Rabu, 31 Januari 2018

Wartawan

Rabu (24/01/2018), di sebuah bus, ada seorang bapak yang bertanya tentang cita-cita saya, “Mbak, setelah lulus ingin jadi apa?”. Saya menjawab, “Jadi wartawan, Pak.” Lalu, bapak setengah baya berjaket kulit hitam itupun menasehati saya. Pertama, wartawan itu banyak musuhnya. Kedua, wartawan segala harus bisa, ilmunya harus luas, dan siap ditempatkan (alih-alih dibuang) dimanapun. Ketiga, semua perusahaan media cetak milik swasta, tidak ada yang negeri, dan tak ada jaminan di hari tua. Dan saya berpikir ulang. Kata-kata tersebut semakin membuat tubuh saya yang kecil menjadi semakin kecil; tapi tak menyurutkan apapun.

Jumat, 05 Januari 2018

Mengenang Kakung Yon Koeswoyo

2018 seperti bukan tahun yang ramah bagi dunia permusikan Indonesia.

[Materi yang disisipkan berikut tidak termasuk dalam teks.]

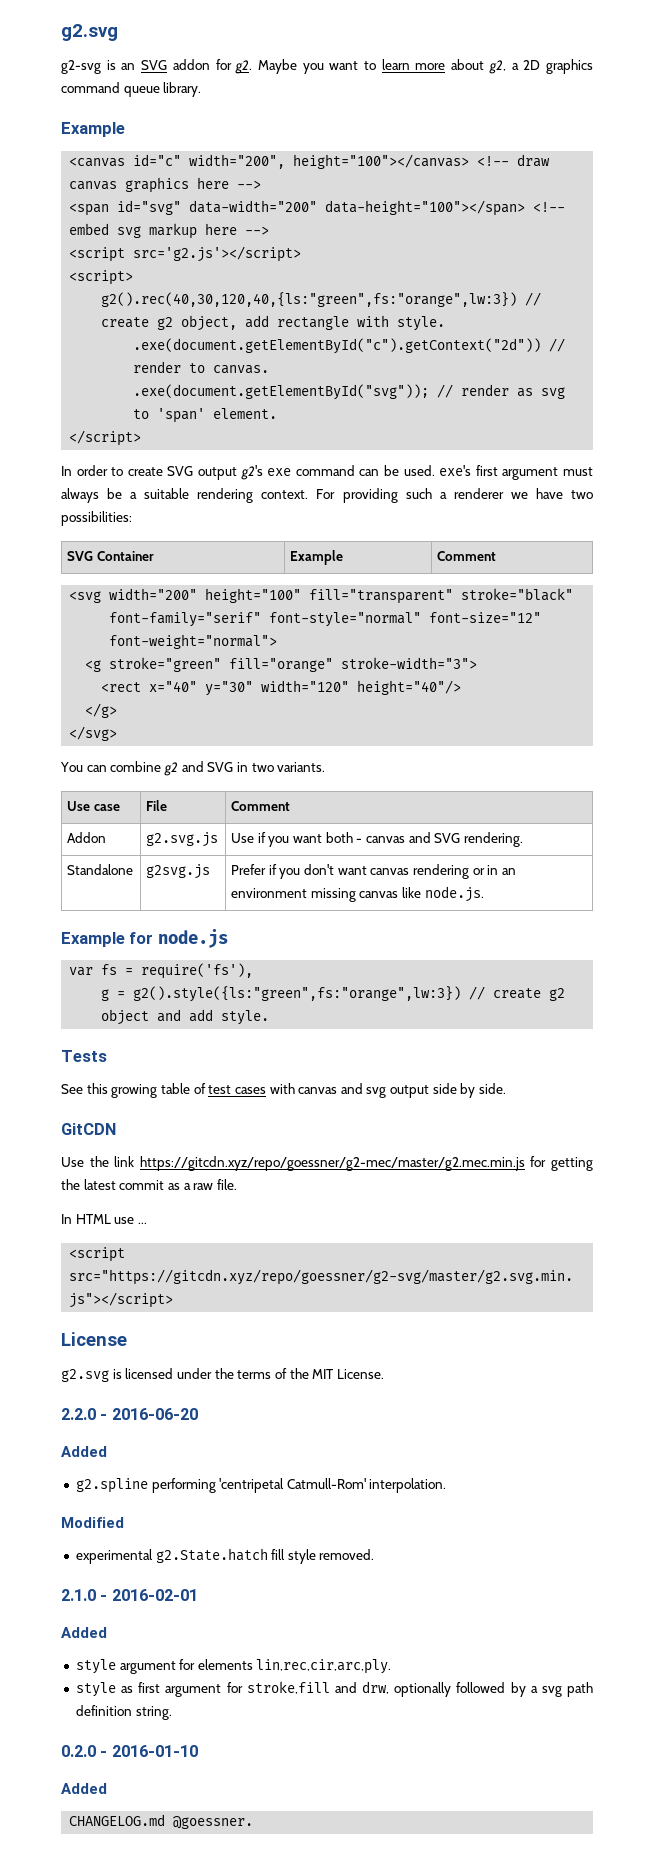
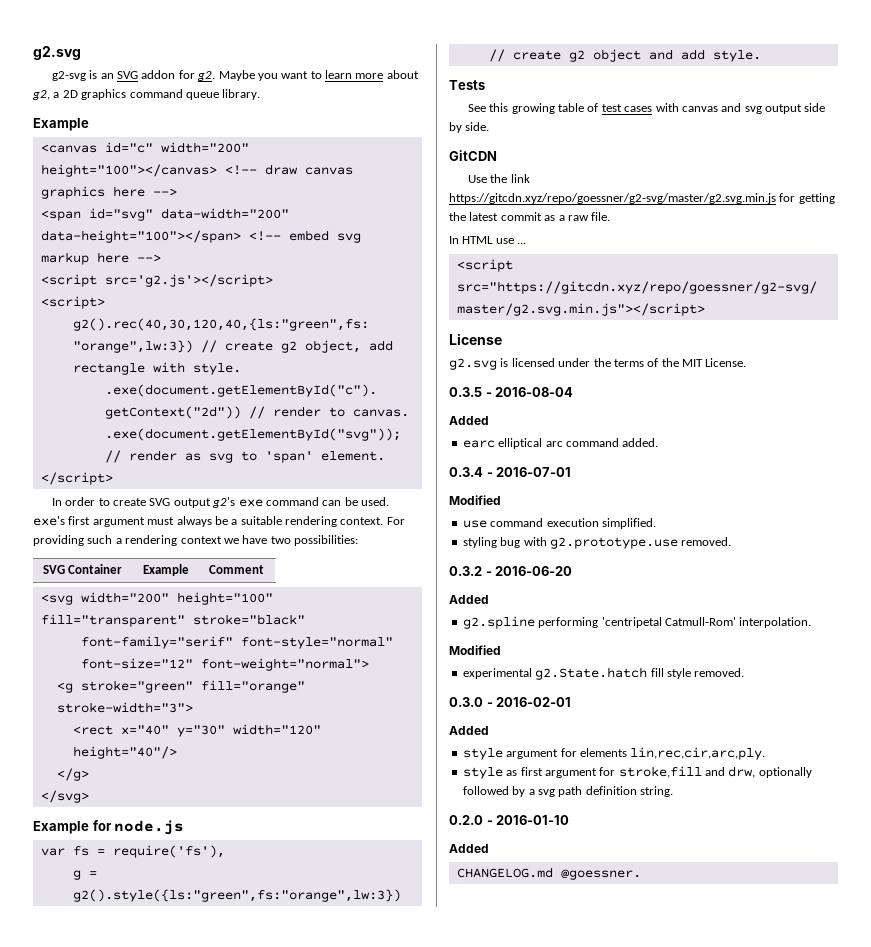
[189,154,286,169] width="200", -> [160,142,249,153] width="200"
[453,488,504,499] renderer -> [125,535,222,546] rendering context
[60,761,326,776] [67,801,120,811] [146,800,168,811] [231,801,291,811] [67,832,107,843] [146,832,219,847] [231,832,523,847] [67,864,134,875] [146,864,211,879] [231,864,516,879] [231,886,484,902] // You can combine g2 and SVG in two variants. // Use case | File | Comment // Addon | g2.svg.js | Use if you want both - canvas and SVG rendering. // Standalone | g2svg.js | Prefer if you don't want canvas rendering or in an environment missing canvas like node.js. -> (89, 796) none
[139,1156,525,1171] https://gitcdn.xyz/repo/goessner/g2-mec/master/g2.mec.min.js -> [449,193,776,204] https://gitcdn.xyz/repo/goessner/g2-svg/master/g2.svg.min.js
[61,1408,96,1420] 2.2.0 -> [449,387,574,397] [449,416,489,425] [462,438,659,449] [449,467,572,477] [449,495,501,505] [462,518,656,529] [462,537,732,549] [449,566,482,576] 0.3.5 - 2016-08-04 // Added // earc elliptical arc command added. // 0.3.4 - 2016-07-01 // Modified // use command execution simplified. // styling bug with g2.prototype.use removed. // 0.3.2
[61,1589,96,1601] 2.1.0 -> [449,697,483,707] 0.3.0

Setidaknya ada dua keping duka yang saya baca sampai tanggal 5 Januari ini: 1) Edisi cetak Rolling Stone Indonesia bubar; 2) Musisi idola bapak, Yon Koeswoyo meninggal. Saya punya kenangan pribadi yang cukup dalam dengan grup musik Koes Plus. Sejak kecil, vokal Yon Koeswoyo yang unik, jernih, dan khas sering saya dengar.

***

Koes Plus adalah musik pertama yang kukukenal sebelum kumengenal karya musik-musik lain saat kecil. Bapak sering memutarnya, entah di pagi hari, siang, atau malam. Lewat kaset atau dia mainkan sendiri. Entah yang liriknya Indonesia, Jawa, atau yang "Why Do You Love Me". Tak hanya Bapak, keluarga besar Bapak di Bojonegoro pun pecinta Koes Plus, lagu-lagu mereka jadi lagu wajib yang dinyanyikan saat kumpul besar keluarga, sembari bapak/Lik Yon/Lik Heri memainkan organ. Sungguh, mereka seperti Bambang Sunaryo Bersaudara. 

Suara Mbah Kung Yon bagiku ada ciri khas sendiri (magis, jernih, berkarakter) yang memberi ruang spesial di bagian sub musikku, Cak Nun menyebutnya sebagai unikum. "Unikum membuat seseorang yang memilikinya berposisi sebagai fenomena. Ia memiliki dan menciptakan kursinya sendiri di dalam jiwa kita." Aku sepakat jika Koes Plus disebut sebagai musisi kehidupan, bukan musisi bentukan ala studio, textbooks, dan skolastik. 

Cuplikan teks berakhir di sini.